Modification records:
· · · ·
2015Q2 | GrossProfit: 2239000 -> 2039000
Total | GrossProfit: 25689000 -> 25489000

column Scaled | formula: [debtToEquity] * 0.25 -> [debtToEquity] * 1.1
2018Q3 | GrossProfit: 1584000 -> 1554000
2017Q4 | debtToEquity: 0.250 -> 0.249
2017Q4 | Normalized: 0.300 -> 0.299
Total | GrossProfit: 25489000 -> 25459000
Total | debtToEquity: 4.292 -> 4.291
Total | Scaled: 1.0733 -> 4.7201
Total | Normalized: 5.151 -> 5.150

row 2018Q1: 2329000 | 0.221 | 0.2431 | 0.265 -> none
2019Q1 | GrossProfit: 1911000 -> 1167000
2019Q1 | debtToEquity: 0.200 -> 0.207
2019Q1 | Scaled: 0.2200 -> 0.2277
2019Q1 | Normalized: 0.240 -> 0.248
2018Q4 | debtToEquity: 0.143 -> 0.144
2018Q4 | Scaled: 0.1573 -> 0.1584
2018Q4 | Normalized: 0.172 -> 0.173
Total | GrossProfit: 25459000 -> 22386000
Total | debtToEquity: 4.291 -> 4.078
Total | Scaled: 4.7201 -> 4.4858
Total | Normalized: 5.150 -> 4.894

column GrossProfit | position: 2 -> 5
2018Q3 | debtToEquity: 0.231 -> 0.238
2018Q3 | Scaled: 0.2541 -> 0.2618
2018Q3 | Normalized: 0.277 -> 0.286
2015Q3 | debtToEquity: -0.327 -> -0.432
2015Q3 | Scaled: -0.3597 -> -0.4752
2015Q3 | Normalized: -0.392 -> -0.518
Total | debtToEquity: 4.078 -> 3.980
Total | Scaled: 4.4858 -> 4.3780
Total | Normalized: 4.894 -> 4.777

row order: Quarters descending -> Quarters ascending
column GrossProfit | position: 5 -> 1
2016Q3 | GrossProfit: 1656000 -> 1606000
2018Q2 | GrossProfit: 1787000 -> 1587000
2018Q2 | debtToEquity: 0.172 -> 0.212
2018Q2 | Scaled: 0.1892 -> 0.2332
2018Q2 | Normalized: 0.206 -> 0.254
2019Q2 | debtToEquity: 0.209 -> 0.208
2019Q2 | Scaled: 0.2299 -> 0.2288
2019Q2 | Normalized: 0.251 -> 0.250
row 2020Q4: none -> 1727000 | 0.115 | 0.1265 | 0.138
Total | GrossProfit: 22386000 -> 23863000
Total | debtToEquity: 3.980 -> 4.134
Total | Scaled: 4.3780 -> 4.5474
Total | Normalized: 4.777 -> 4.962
· · · ·
Select and copy each line from the data that includes the word "GrossProfit".

2015Q2 | GrossProfit: 2239000 -> 2039000
Total | GrossProfit: 25689000 -> 25489000
2018Q3 | GrossProfit: 1584000 -> 1554000
Total | GrossProfit: 25489000 -> 25459000
2019Q1 | GrossProfit: 1911000 -> 1167000
Total | GrossProfit: 25459000 -> 22386000
column GrossProfit | position: 2 -> 5
column GrossProfit | position: 5 -> 1
2016Q3 | GrossProfit: 1656000 -> 1606000
2018Q2 | GrossProfit: 1787000 -> 1587000
Total | GrossProfit: 22386000 -> 23863000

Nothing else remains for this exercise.